Dispersi Velino, terza giornata di ricerche: riunione notturna per decidere come procedere

Dispersi Monte Velino, anche con il buio si lavora al campo base di Massa d'Albe. La cronaca della 3' giornata di ricerche.

Dopo ore di fermento si chiude anche questa giornata di ricerche dei quattro escursionisti dispersi sul Monte Velino.

Tre giorni di attesa per la sorte dei quattro escursionisti di cui non si hanno notizie da domenica scorsa.

Una terza giornata di ricerche diversa al campo base di Forme a Massa D’Albe. L’apprensione palpabile dei soccorritori e l’angoscia dei familiari restituiscono tutta la dimensione umana del dramma.

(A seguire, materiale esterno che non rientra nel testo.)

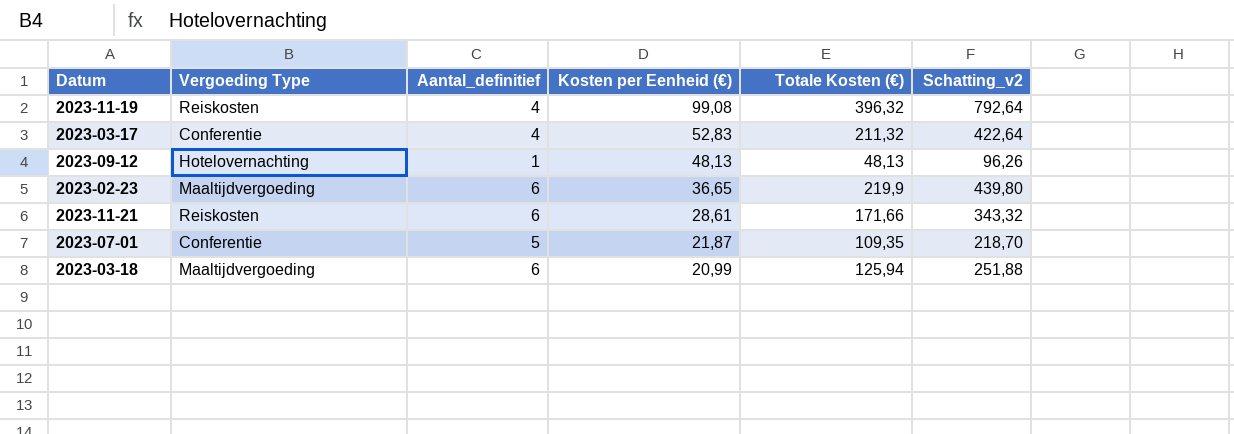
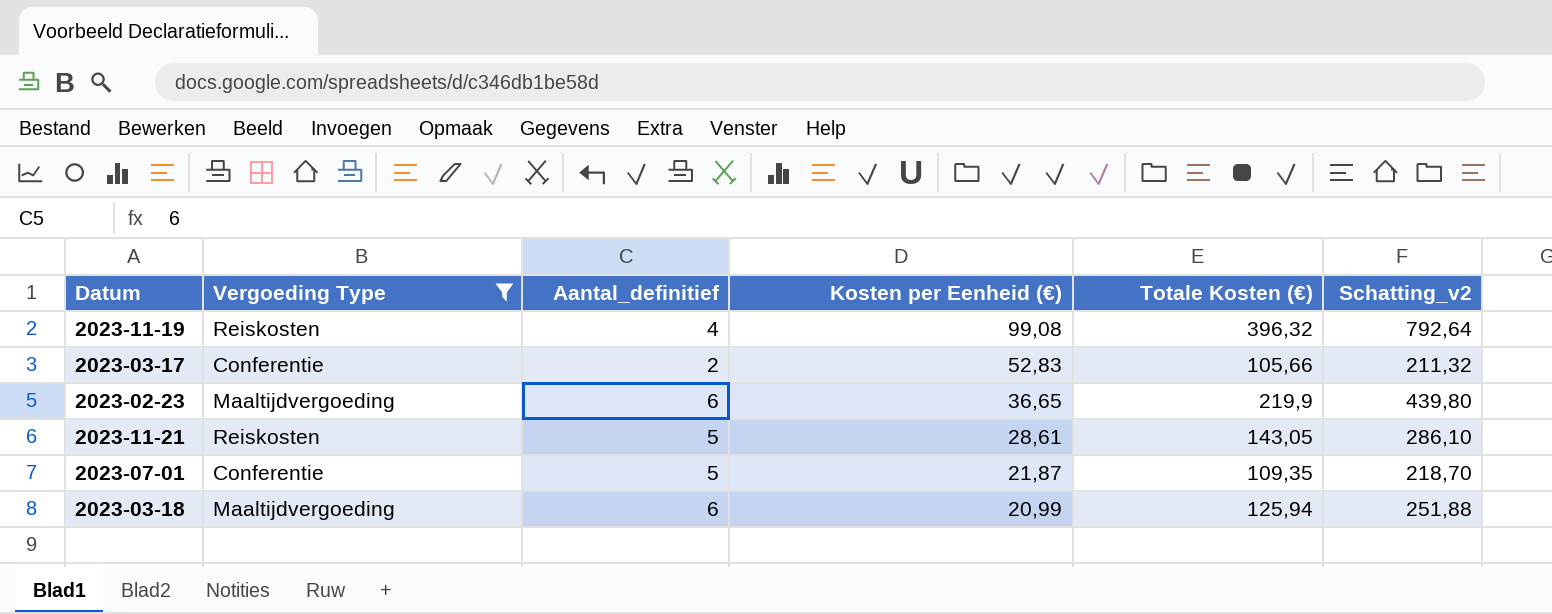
filter: none -> Vergoeding Type != Hotelovernachting
2023-03-17 | Aantal_definitief: 4 -> 2
2023-03-17 | Totale Kosten (€): 211,32 -> 105,66
2023-03-17 | Schatting_v2: 422,64 -> 211,32
2023-11-21 | Aantal_definitief: 6 -> 5
2023-11-21 | Totale Kosten (€): 171,66 -> 143,05
2023-11-21 | Schatting_v2: 343,32 -> 286,10

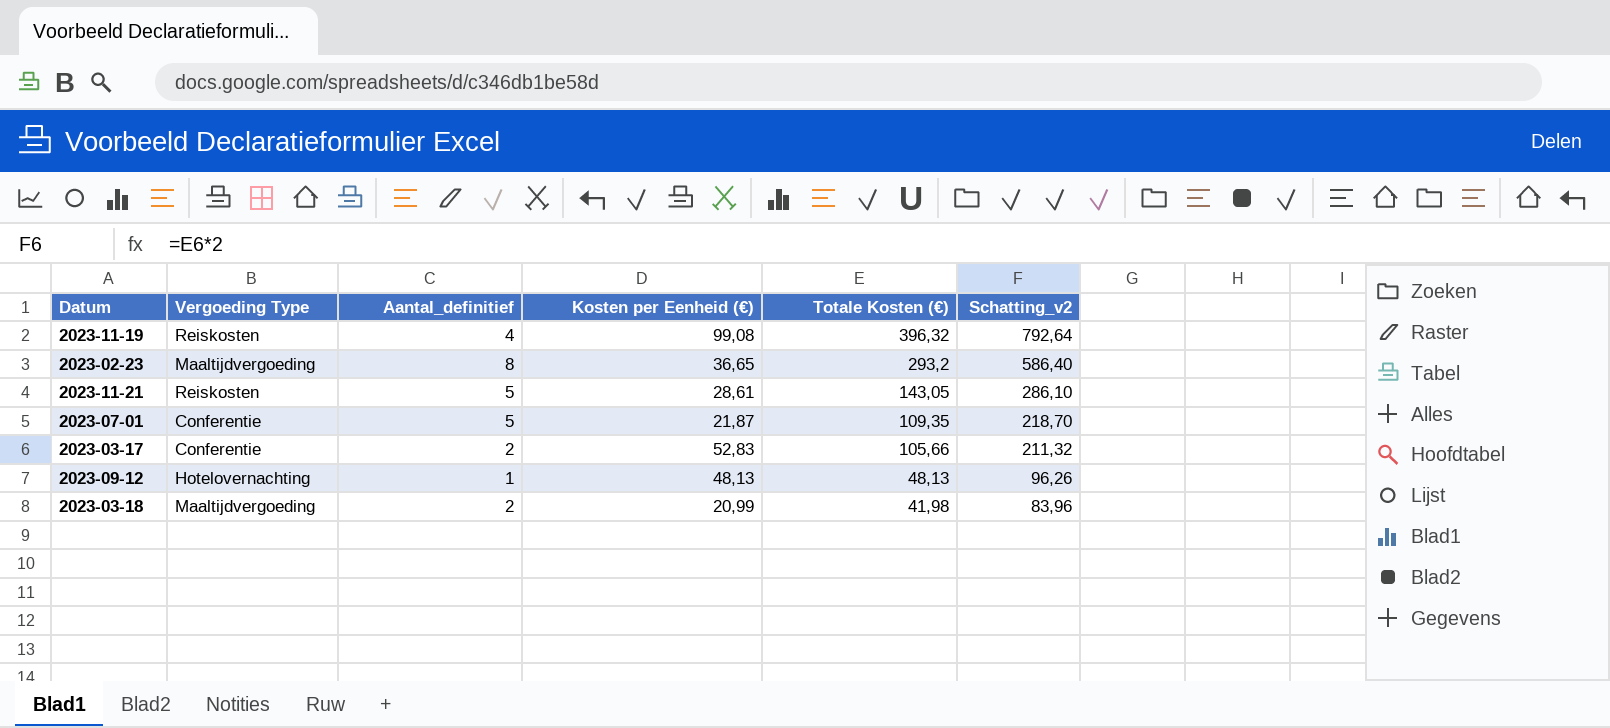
filter: Vergoeding Type != Hotelovernachting -> none
row order: Kosten per Eenheid (€) descending -> Totale Kosten (€) descending
2023-02-23 | Aantal_definitief: 6 -> 8
2023-02-23 | Totale Kosten (€): 219,9 -> 293,2
2023-02-23 | Schatting_v2: 439,80 -> 586,40
2023-03-18 | Aantal_definitief: 6 -> 2
2023-03-18 | Totale Kosten (€): 125,94 -> 41,98
2023-03-18 | Schatting_v2: 251,88 -> 83,96

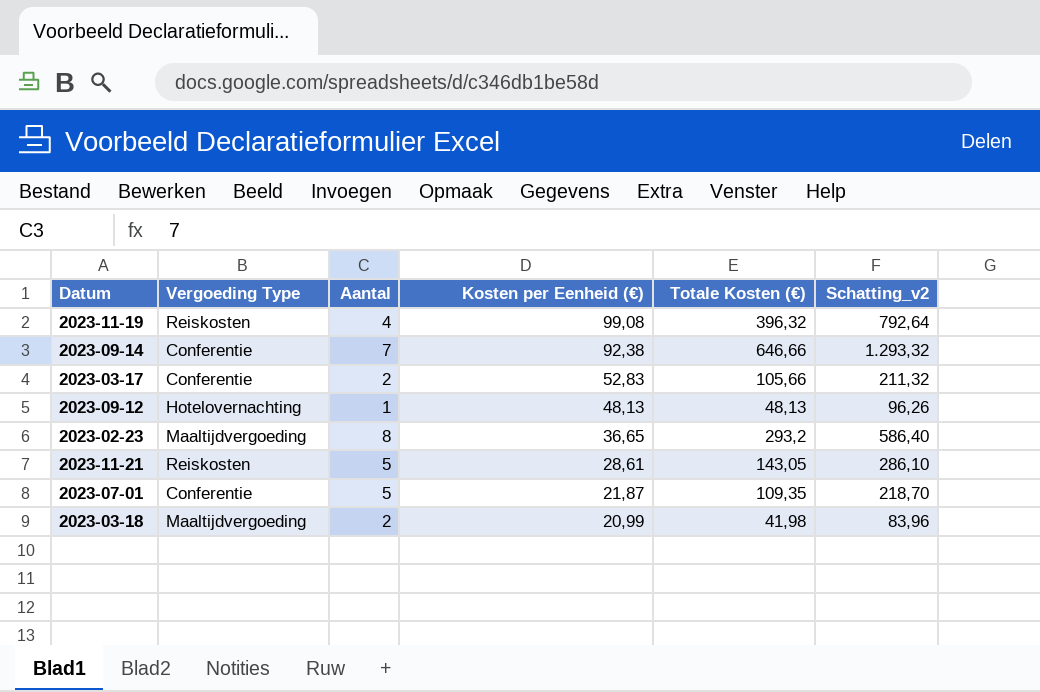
row order: Totale Kosten (€) descending -> Kosten per Eenheid (€) descending
column name: Aantal_definitief -> Aantal
row 2023-09-14: none -> Conferentie | 7 | 92,38 | 646,66 | 1.293,32

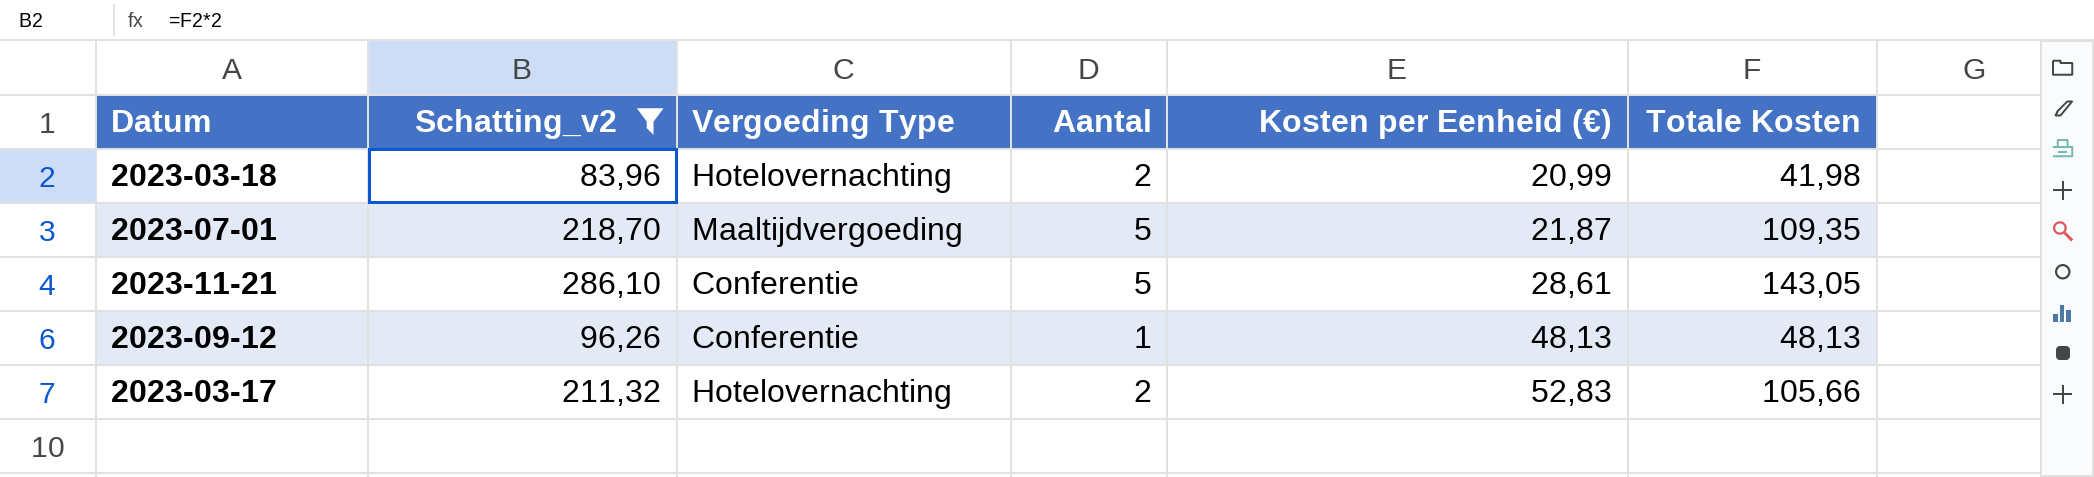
filter: none -> Schatting_v2 <= 286,10
row order: Kosten per Eenheid (€) descending -> Kosten per Eenheid (€) ascending
column Schatting_v2 | position: 6 -> 2
column name: Totale Kosten (€) -> Totale Kosten
2023-03-18 | Vergoeding Type: Maaltijdvergoeding -> Hotelovernachting
2023-07-01 | Vergoeding Type: Conferentie -> Maaltijdvergoeding
2023-11-21 | Vergoeding Type: Reiskosten -> Conferentie
2023-09-12 | Vergoeding Type: Hotelovernachting -> Conferentie
2023-03-17 | Vergoeding Type: Conferentie -> Hotelovernachting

Centinaia i soccorritori che senza sosta stanno continuando a cercare. Ieri a quest’ora le attività erano terminate intorno alle 17,30 adesso, i soccorritori stanno cercando di capire come organizzare le attività per domani.

Tonino Durante, Gian Mauro Frabotta, Valeria Mella e Gianmarco Degni erano usciti per un’escursione domenica, quando una valanga ha invaso un canale per circa 2/300 metri, nella Valle Majellama, sotto Colle del Bicchero.

I soccorritori sono partiti proprio da lì, dalla zona della valanga, basandosi anche sulle coordinate date da chi li aveva sentiti prima dell’escursione e aveva un’idea su quale potesse essere l’itinerario, ma le sonde, i lavori con le pale e soprattutto il certosino lavoro unità cinofile non hanno ancora dato esito.

Ci sono anche gli alpini, con i tendoni allestiti e sono arrivate questa mattina le squadre cinofile da Moena.

Durante questa giornata, in una corsa contro il tempo con la speranza di trovarli ancora vivi, sono state fatte esplodere anche delle valanghe artificiali per mettere in sicurezza l’area in cui si sta sondando il perimetro della valanga che è stata rilevata in quota a circa 1800 metri d’altitudine .

Terzo giorno di ricerche, valanghe artificiali per mettere in sicurezza l’area

Terzo giorno di ricerche sul Velino, valanghe artificiali per mettere in sicurezza l’area

 

Le ricerche sono state rese difficili dalla presenza di importanti accumuli di neve alti oltre cinque metri nei punti dove si sono arrestate le valanghe.

Imponente la macchina dei soccorsi che si è attivata ormai da tre giorni per le ricerche dei quattro dispersi.

Nella giornata di oggi sono stati coinvolti nelle attività un centinaio di soccorritori da tutta Italia, tra Soccorso Alpino, Guardia di Finanza, Vigili del Fuoco, Polizia di Moena e 9° Reggimento Alpini di L’Aquila. All’opera anche le unità cinofile, con 9 cani addestrati alla ricerca delle persone sotto le valanghe.